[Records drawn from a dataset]
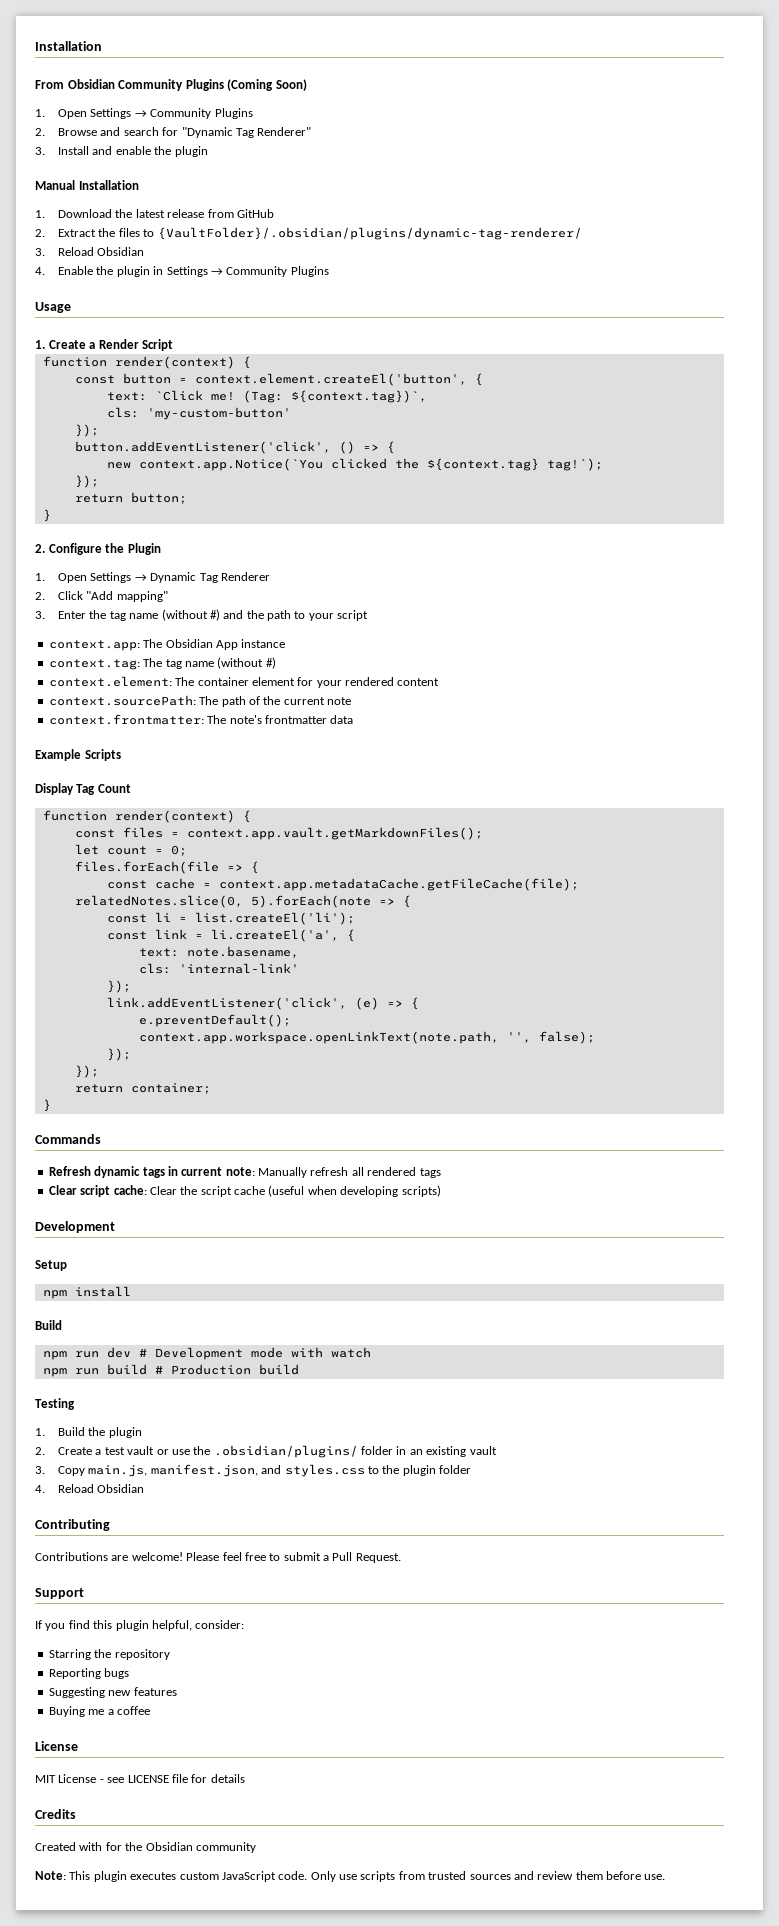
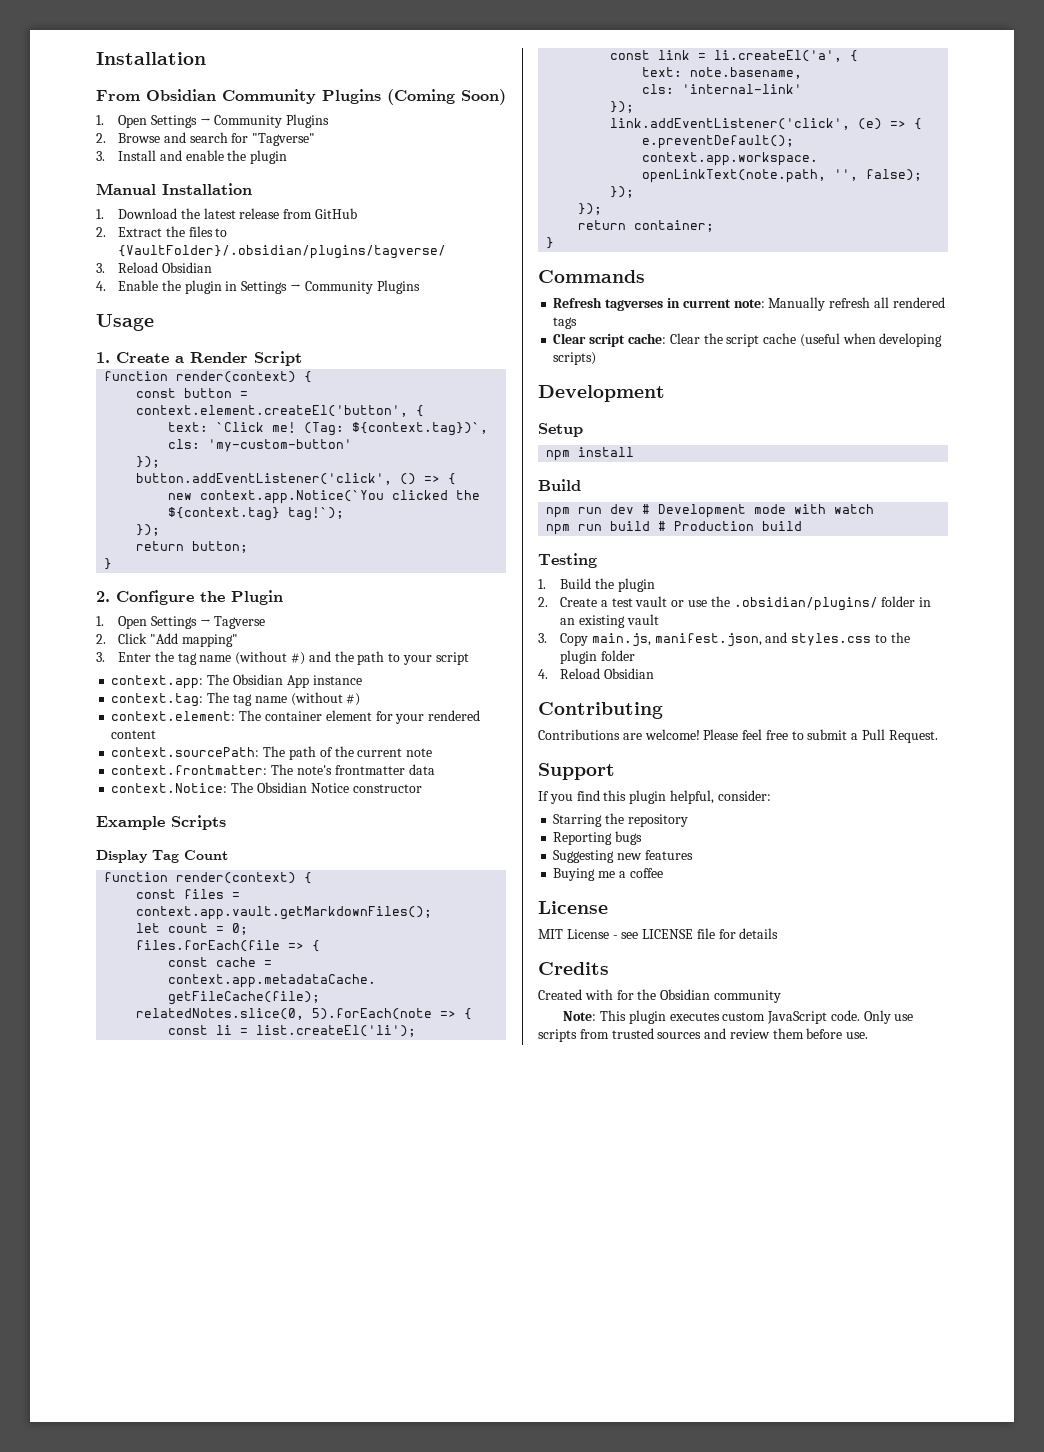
- 2. Browse and search for "Dynamic Tag Renderer"
+ 2. Browse and search for "Tagverse"
- 2. Extract the files to {VaultFolder}/.obsidian/plugins/dynamic-tag-renderer/
+ 2. Extract the files to {VaultFolder}/.obsidian/plugins/tagverse/
- 1. Open Settings → Dynamic Tag Renderer
+ 1. Open Settings → Tagverse
+ context.Notice: The Obsidian Notice constructor
- Refresh dynamic tags in current note: Manually refresh all rendered tags
+ Refresh tagverses in current note: Manually refresh all rendered tags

* [Exercise requirements]
Transcribe the records verbatim and omit the images.

* [Result of the exercise]
- 2. Browse and search for "Dynamic Tag Renderer"
+ 2. Browse and search for "Tagverse"
- 2. Extract the files to {VaultFolder}/.obsidian/plugins/dynamic-tag-renderer/
+ 2. Extract the files to {VaultFolder}/.obsidian/plugins/tagverse/
- 1. Open Settings → Dynamic Tag Renderer
+ 1. Open Settings → Tagverse
+ context.Notice: The Obsidian Notice constructor
- Refresh dynamic tags in current note: Manually refresh all rendered tags
+ Refresh tagverses in current note: Manually refresh all rendered tags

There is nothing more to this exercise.